Ok i promised i would find out some information for you guys and so i went to the safari club hunting show friday afternoon.....talked to Mark he said he didnt have many 2004 bows because of the demand for them but he is geting me information on them and i will post about them as soon as i get it....he is only building a twin cam bow for 2004 i got to look at some of his prototypes for this year they look real nice.......I did however think the $600 price tag was a little stiff ....i will post more info as soon as i get it .....take care


----------



## Trushot_Archer

Hey Guide, did you notice the limb cups? Any changes in that dept.? 
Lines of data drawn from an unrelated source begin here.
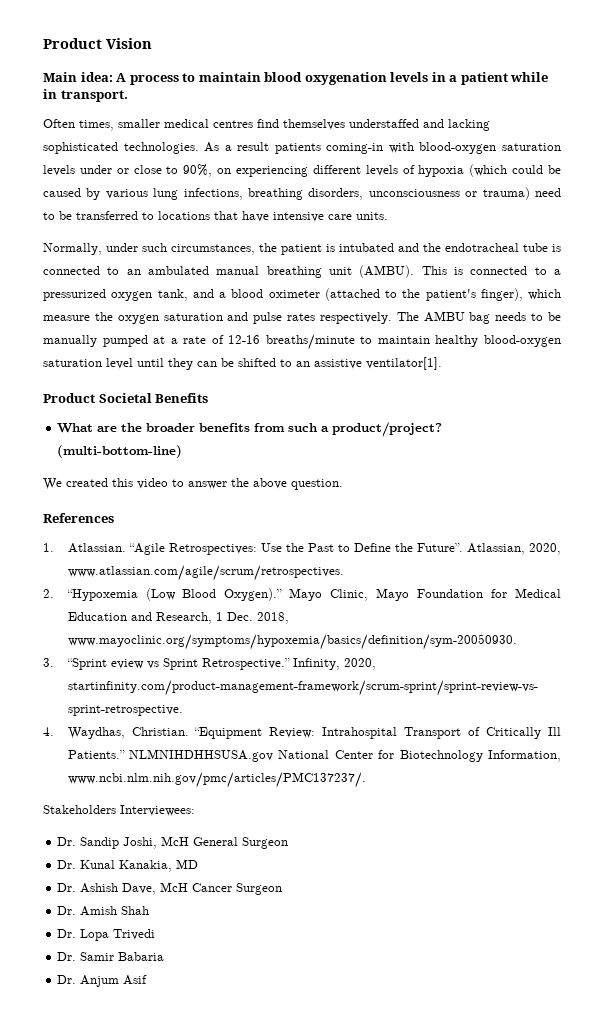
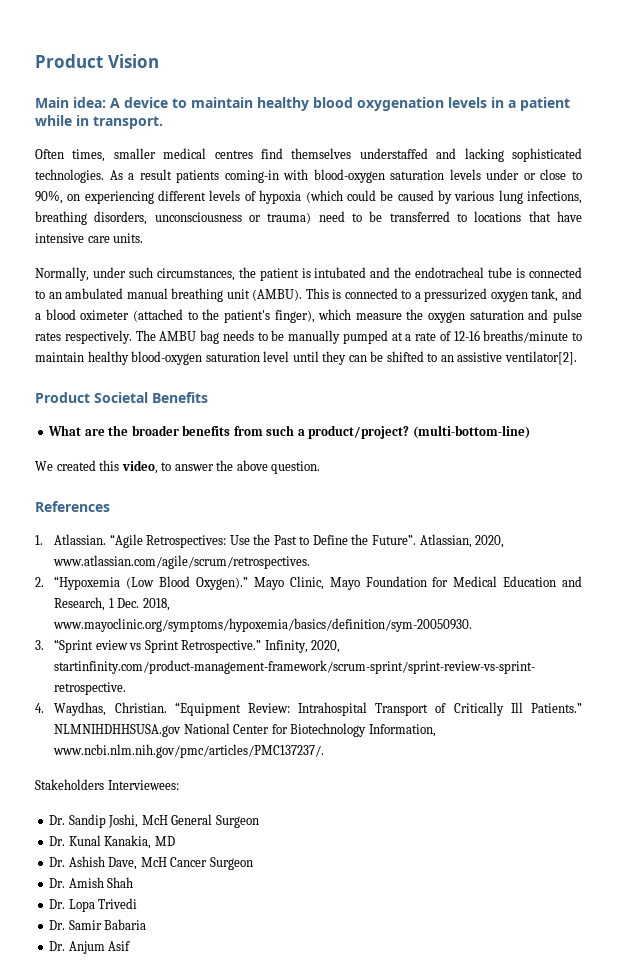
[129,72,261,85] process to maintain -> [124,97,309,111] device to maintain healthy
[366,357,442,370] ventilator[1]. -> [504,351,577,365] ventilator[2].
[137,478,168,489] video -> [121,460,158,474] video,

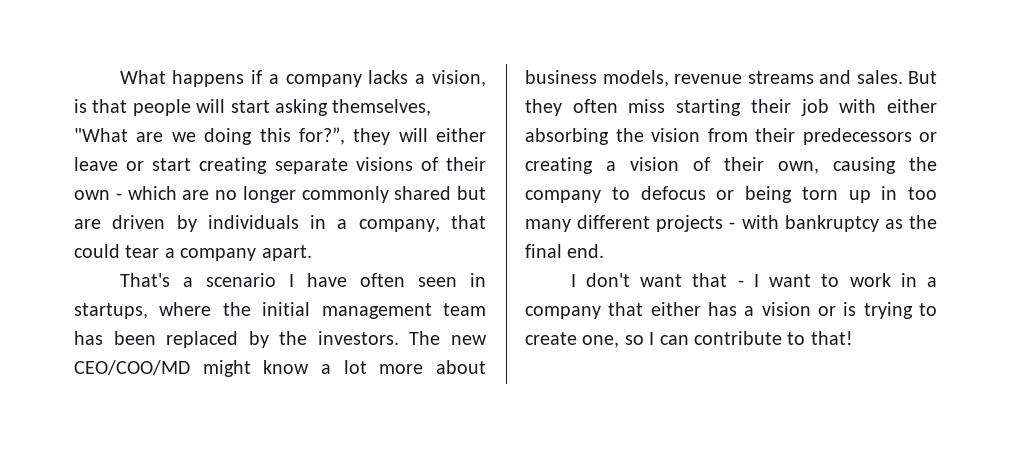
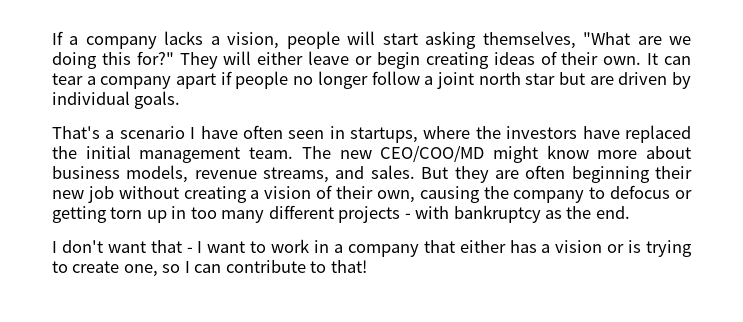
[119,70,263,87] What happens if -> [52,31,63,45] If
[74,99,128,113] is that -> (280, 40) none
[298,127,391,145] for?”, they -> [136,51,218,69] for?" They
[152,157,487,174] [74,186,486,203] [74,215,486,232] [74,244,312,261] start creating separate visions of their own - which are no longer commonly shared but are driven by individuals in a company, that could tear a company apart. -> [376,51,692,69] [52,71,691,89] [52,91,181,109] begin creating ideas of their own. It can tear a company apart if people no longer follow a joint north star but are driven by individual goals.
[262,302,486,319] [74,331,399,348] initial management team has been replaced by the investors. -> [506,125,692,143] [52,145,294,163] investors have replaced the initial management team.
[321,360,367,374] a lot -> (589, 152) none
[747,71,814,84] streams -> [263,167,330,183] streams,
[572,99,937,116] [525,128,937,145] often miss starting their job with either absorbing the vision from their predecessors or -> [494,165,693,183] [52,186,179,203] are often beginning their new job without
[745,186,792,203] being -> [52,206,107,223] getting
[525,244,562,258] final -> (592, 212) none

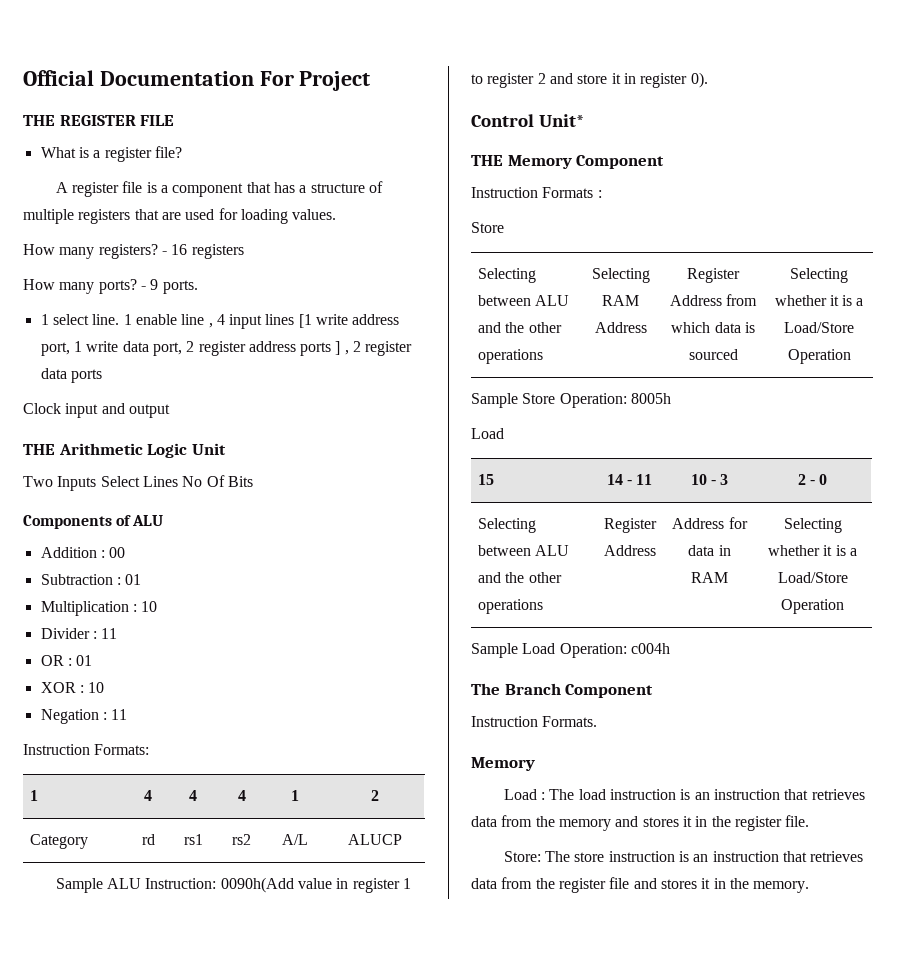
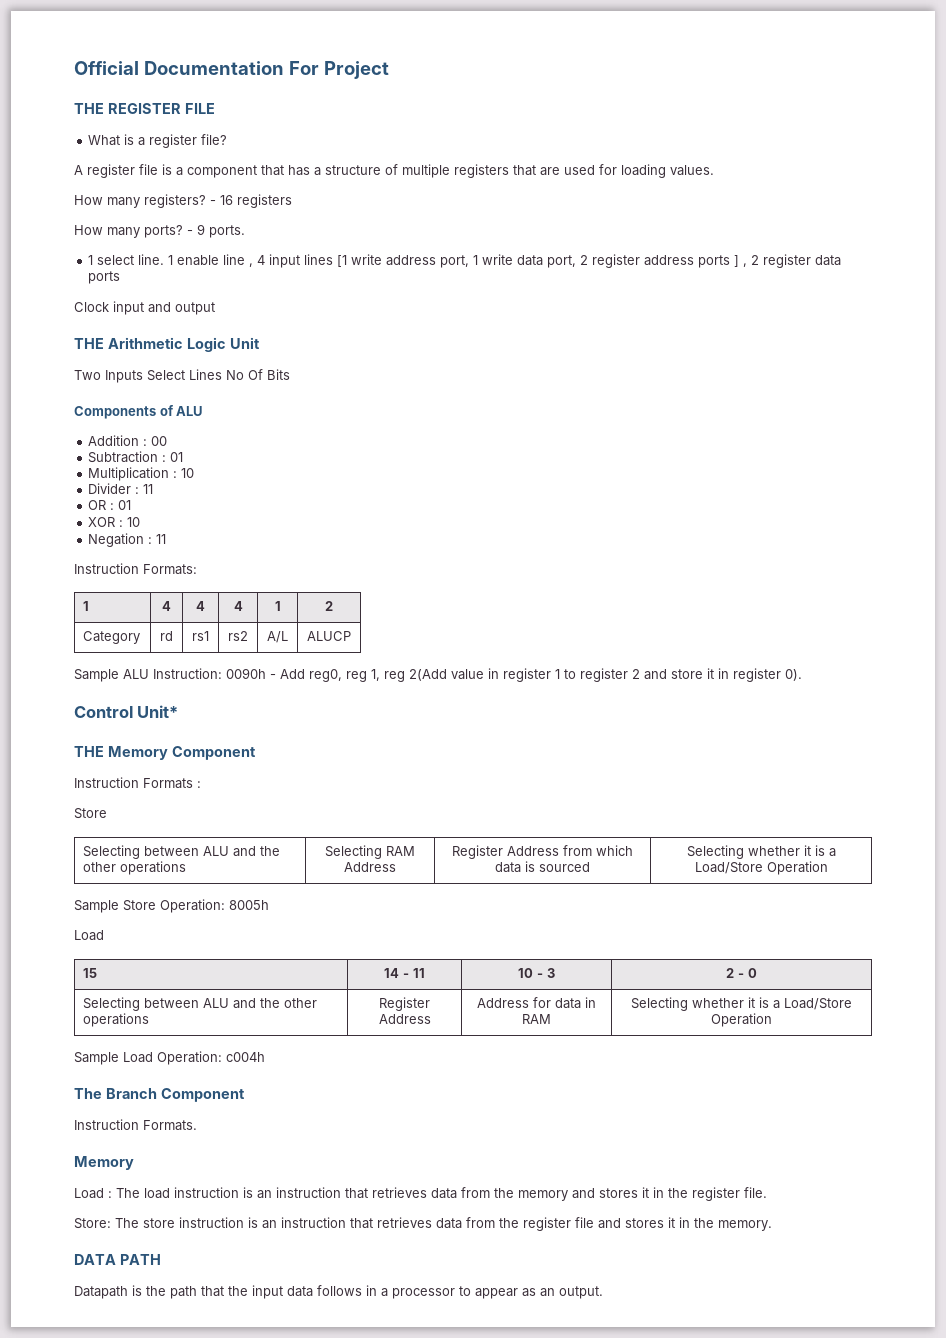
[220,877,294,893] 0090h(Add -> [226,668,447,682] 0090h - Add reg0, reg 1, reg 2(Add
(810, 887) none -> [74,1254,161,1265] [74,1285,603,1299] // DATA PATH // Datapath is the path that the input data follows in a processor to appear as an output.

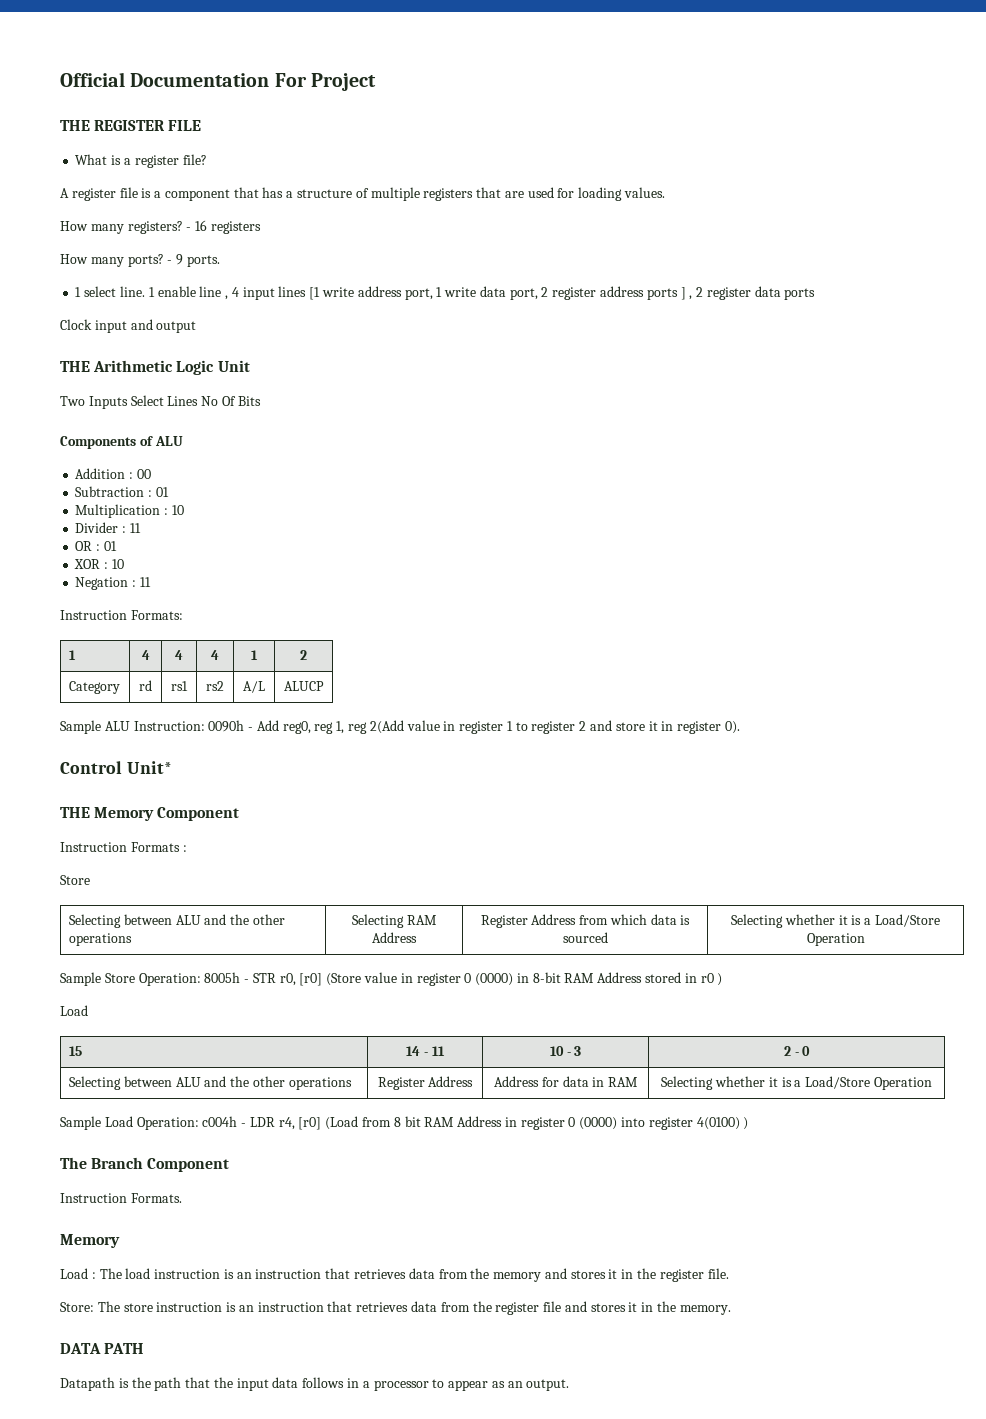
(269, 905) none -> [244,972,723,986] - STR r0, [r0] (Store value in register 0 (0000) in 8-bit RAM Address stored in r0 )
(265, 1057) none -> [241,1116,749,1130] - LDR r4, [r0] (Load from 8 bit RAM Address in register 0 (0000) into register 4(0100) )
IMO the dual cam bows are already on the comeback and we haven't hit enar the peak yet... he may be ahead of the game a little with only doing the duallys. Hopefully he can keep up with the demand.


----------



## Elk Guide

Trushot_archer........he said something about the cups being deeper does that make sense.....also that his new bows were a true center shot .......they look really nice and sound good but until i get the liteture i am not sure exactly what he was talking about......$600 plus sounds a little steap but i havent shot one yet either but i will,,,,also he only has two people working for him so how many they can build and how fast i just dont know that either.......i have know him and his brother along time but not sure where he got his knowledge of bows....when he lets me know i will go shoot one and report back but i dont know how long that will be from now....have a great day


----------



## deputy

kelly, I need reservations for two tomorrow night ! maybe 8pm ill call you later


----------



## Trushot_Archer

???? If you stop in tonight bring your bow...it's league night and you can come along. Goofy Alpine and all 

EG...he's had a patant on a centline idler wheel for a while...great for the single, but if he's rolling with the dually's like that now that will be interesting. 

The limb cups are supposed to be very low tolerance and have no play other than the actual pivot. Provides a more accurate bow longer. 

The only issue I ever had with them was the recoil and noise. Damn they were loud and really vibrated compared to most I've shot, but they were all bare (and I mean BARE) bows where many come stock with saver and leeches etc.

I'd still like to see the new stuff.


----------



## Elk Guide

trushot_archer........I still dont have the info he is rather slow ....he did say somthing about the bows being quiet not sure if they are or not i need to get over there to shoot one....i am about 16 miles from him so i will see if i can catch him there....i have stopped several times at his shop and no one has been there....i guess he does all the sales rep stuff his self.....i have been trying to convince him to hire me as his sales rep and he can have more time to work on his bows but no luck....as soon as i get the info i will post again .....i'm sorry its taking so long....


----------



## deputy

if you shoot that wheeler anything like you cook forget it dinner was good the other night and of course your staff was top notch, man do i love that wine list! iam going broke! lol maybe next week! menu idea for yah! tatter tots and sloppy joes


----------



## Trushot_Archer

Hey Steve,
Fortunately for Michigan's deer herd...I'm a better cook than hunter 

No time pressure Elk Guide...just curious mostly. I'd like to see the guy succeed with his venture there, but I can imagine how tough it must be trying to do everything himself.


----------



## twodogsphil

FYI. Anyone on this thread who's expressed an interest in Wheeler bows, Marks got a vendor booth at the Lansing Deer Spectacular. Visit his booth, talk with him, shoot his bows. The show runs through Sunday the 28th.


----------



## thornapple

He is also giving some very good deals at the show. I shot one on friday and although its regularly priced at 600 he said its going for 400 at the show. The only problem was the hand shock seemed really bad. Although they looked like a very well built bow it wasnt for me. Soon Gander Mountain will be carrying some of his models.


----------